> _Data to use_:
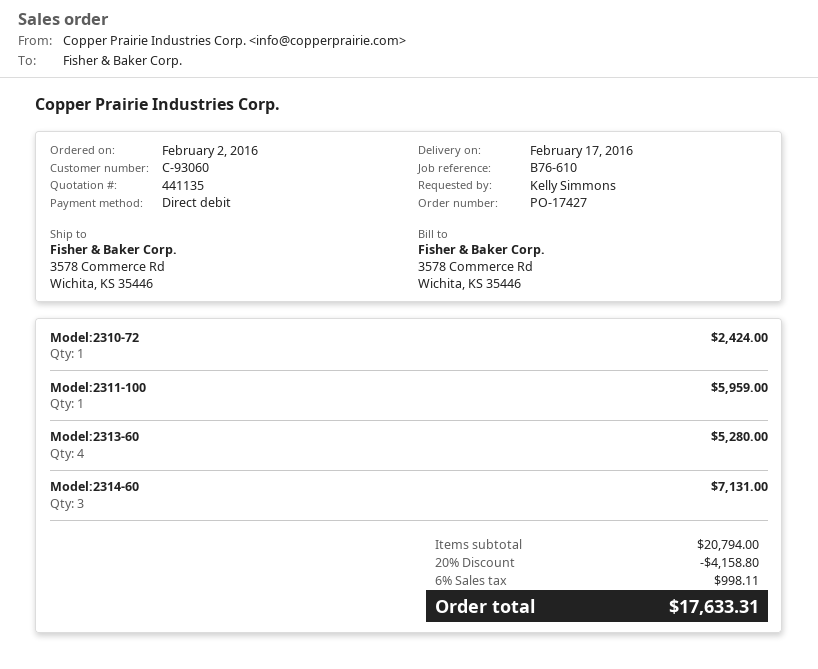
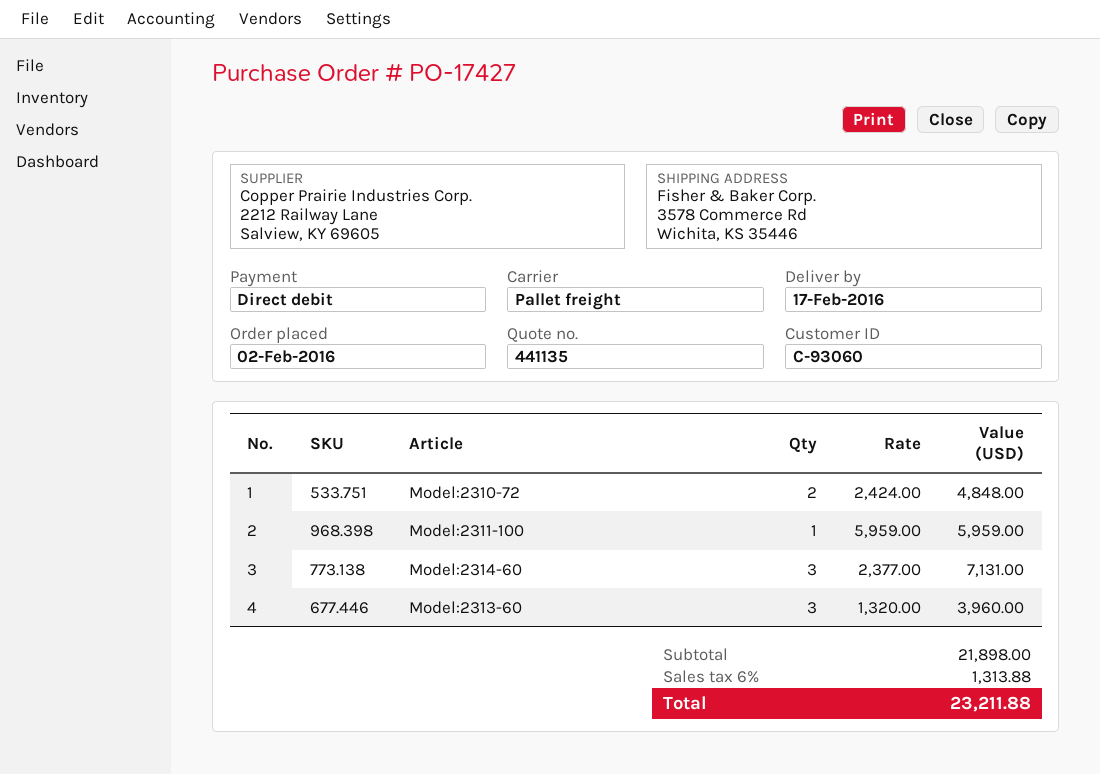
Model:2310-72: 1 for 2424.00 -> 2 for 4848.00
Model:2313-60: 4 for 5280.00 -> 3 for 3960.00
subtotal: 20794.00 -> 21898.00
discount: 20% = 4158.80 -> none
tax: 6% = 998.11 -> 6% = 1313.88
total: 17633.31 -> 23211.88

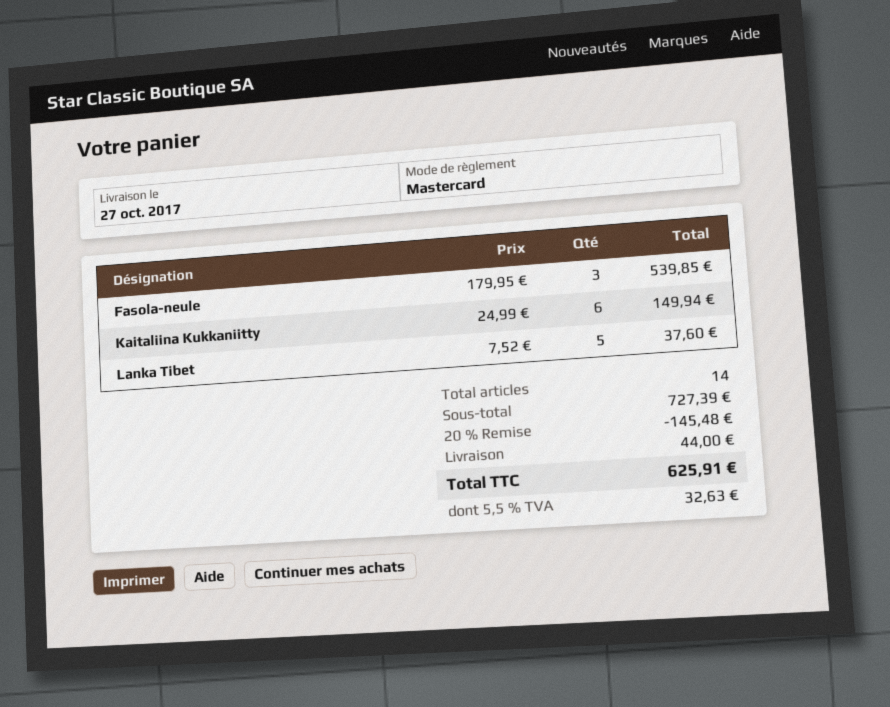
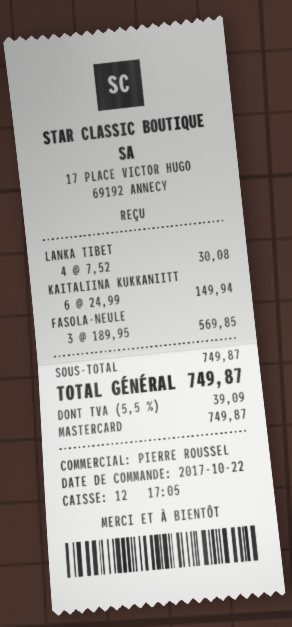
Fasola-neule: 3 x 179.95 = 539.85 -> 3 x 189.95 = 569.85
Lanka Tibet: 5 x 7.52 = 37.60 -> 4 x 7.52 = 30.08
subtotal: 727.39 -> 749.87
discount: 20% = 145.48 -> none
shipping: 44.00 -> none
tax: 5.5% = 32.63 -> 5.5% = 39.09
total: 625.91 -> 749.87

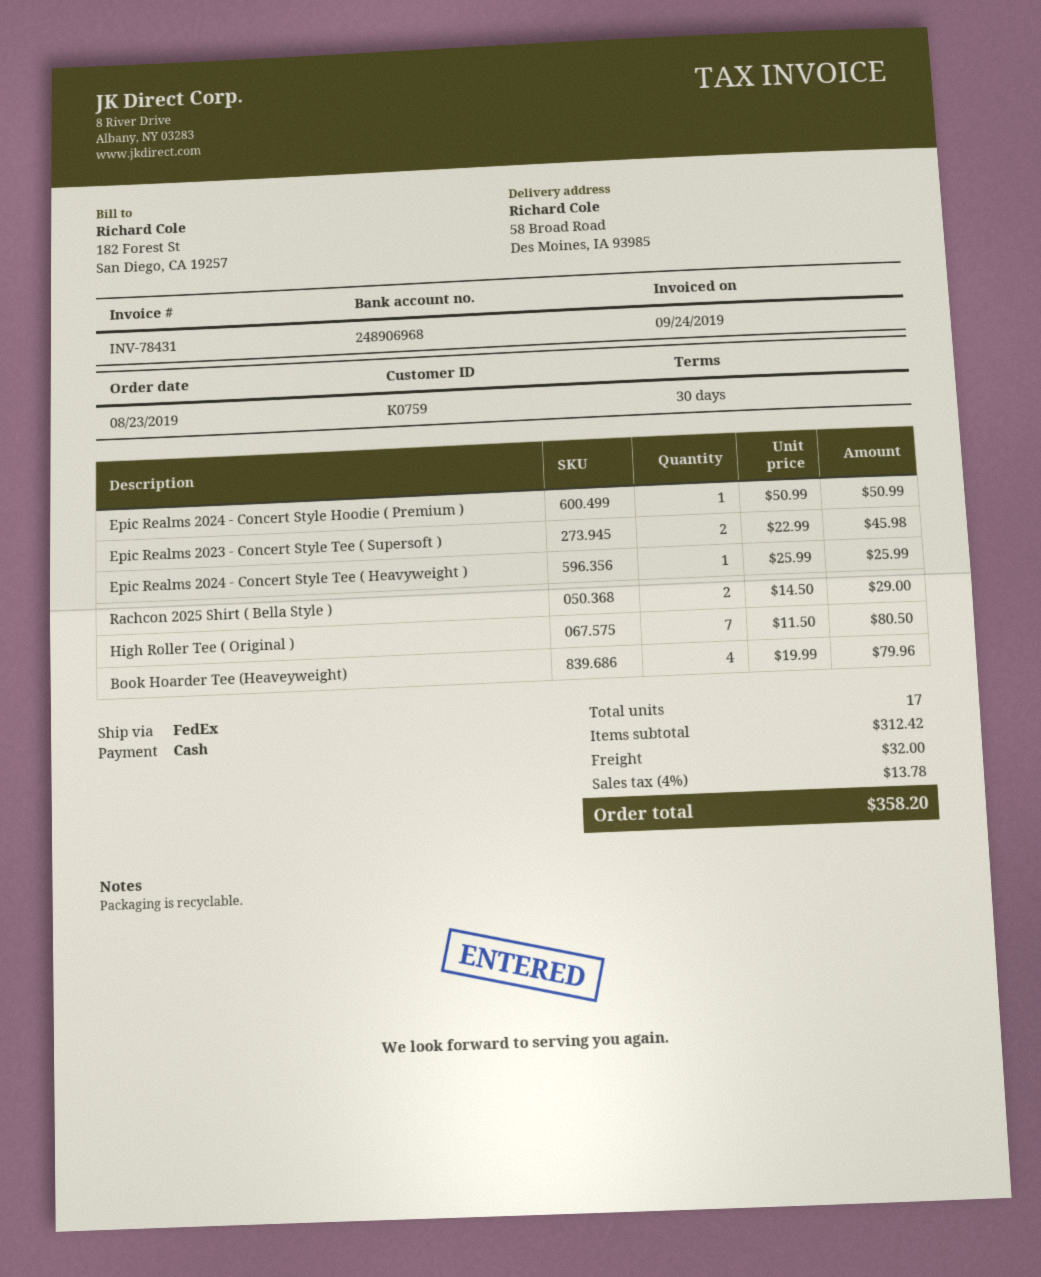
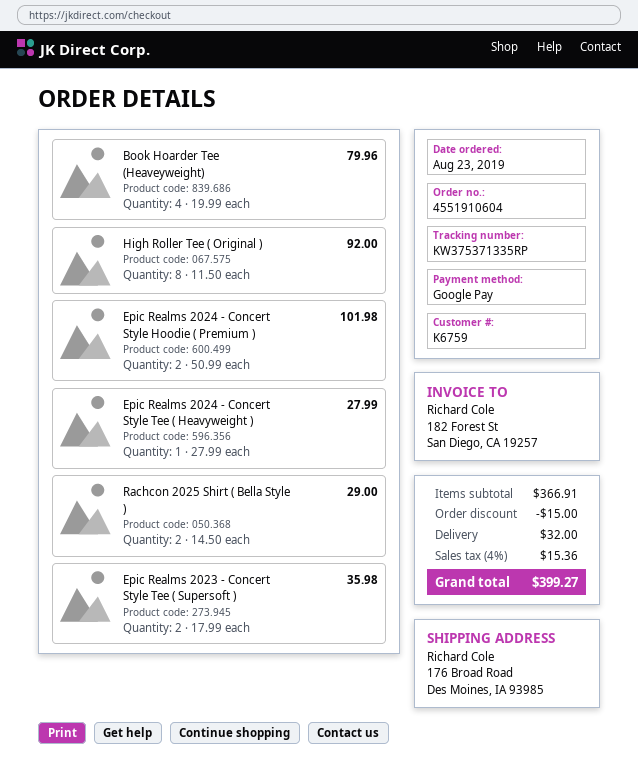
customer number: K0759 -> K6759
payment method: cash -> Google Pay
ship to: 58 Broad Road, Des Moines, IA 93985 -> 176 Broad Road, Des Moines, IA 93985
Epic Realms 2024 - Concert Style Hoodie ( Premium ): 1 x 50.99 = 50.99 -> 2 x 50.99 = 101.98
Epic Realms 2023 - Concert Style Tee ( Supersoft ): 2 x 22.99 = 45.98 -> 2 x 17.99 = 35.98
Epic Realms 2024 - Concert Style Tee ( Heavyweight ): 1 x 25.99 = 25.99 -> 1 x 27.99 = 27.99
High Roller Tee ( Original ): 7 x 11.50 = 80.50 -> 8 x 11.50 = 92.00
subtotal: 312.42 -> 366.91
discount: none -> 15.00
tax: 4% = 13.78 -> 4% = 15.36
total: 358.20 -> 399.27

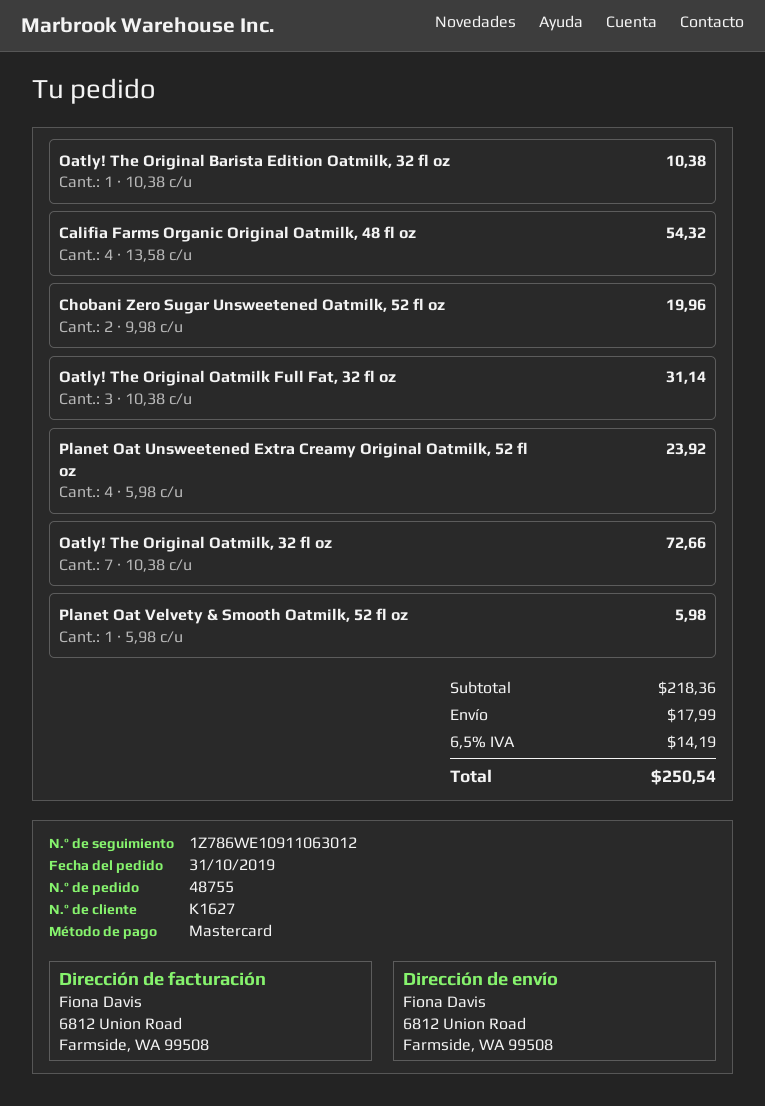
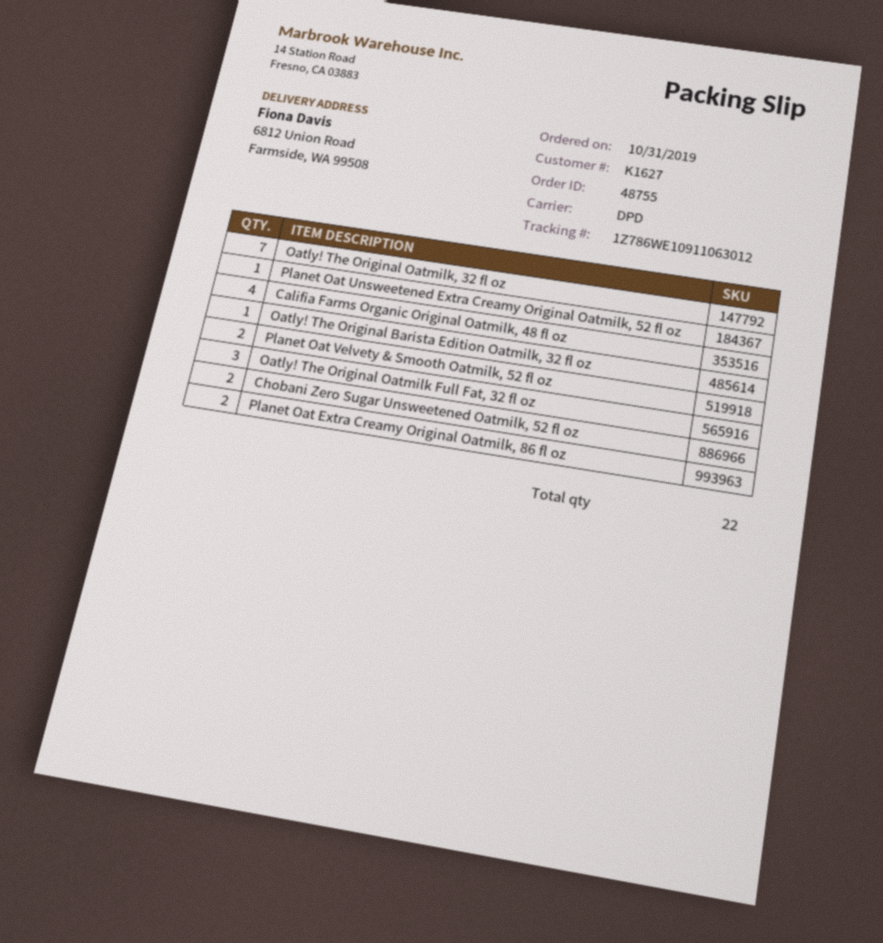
Planet Oat Unsweetened Extra Creamy Original Oatmilk, 52 fl oz: 4 -> 1
Planet Oat Velvety & Smooth Oatmilk, 52 fl oz: 1 -> 2
Planet Oat Extra Creamy Original Oatmilk, 86 fl oz: none -> 2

> _Action item_: Only the pictures are to be omitted; restate everything else above exactly.

> _Response to the exercise_:
Model:2310-72: 1 for 2424.00 -> 2 for 4848.00
Model:2313-60: 4 for 5280.00 -> 3 for 3960.00
subtotal: 20794.00 -> 21898.00
discount: 20% = 4158.80 -> none
tax: 6% = 998.11 -> 6% = 1313.88
total: 17633.31 -> 23211.88

Fasola-neule: 3 x 179.95 = 539.85 -> 3 x 189.95 = 569.85
Lanka Tibet: 5 x 7.52 = 37.60 -> 4 x 7.52 = 30.08
subtotal: 727.39 -> 749.87
discount: 20% = 145.48 -> none
shipping: 44.00 -> none
tax: 5.5% = 32.63 -> 5.5% = 39.09
total: 625.91 -> 749.87

customer number: K0759 -> K6759
payment method: cash -> Google Pay
ship to: 58 Broad Road, Des Moines, IA 93985 -> 176 Broad Road, Des Moines, IA 93985
Epic Realms 2024 - Concert Style Hoodie ( Premium ): 1 x 50.99 = 50.99 -> 2 x 50.99 = 101.98
Epic Realms 2023 - Concert Style Tee ( Supersoft ): 2 x 22.99 = 45.98 -> 2 x 17.99 = 35.98
Epic Realms 2024 - Concert Style Tee ( Heavyweight ): 1 x 25.99 = 25.99 -> 1 x 27.99 = 27.99
High Roller Tee ( Original ): 7 x 11.50 = 80.50 -> 8 x 11.50 = 92.00
subtotal: 312.42 -> 366.91
discount: none -> 15.00
tax: 4% = 13.78 -> 4% = 15.36
total: 358.20 -> 399.27

Planet Oat Unsweetened Extra Creamy Original Oatmilk, 52 fl oz: 4 -> 1
Planet Oat Velvety & Smooth Oatmilk, 52 fl oz: 1 -> 2
Planet Oat Extra Creamy Original Oatmilk, 86 fl oz: none -> 2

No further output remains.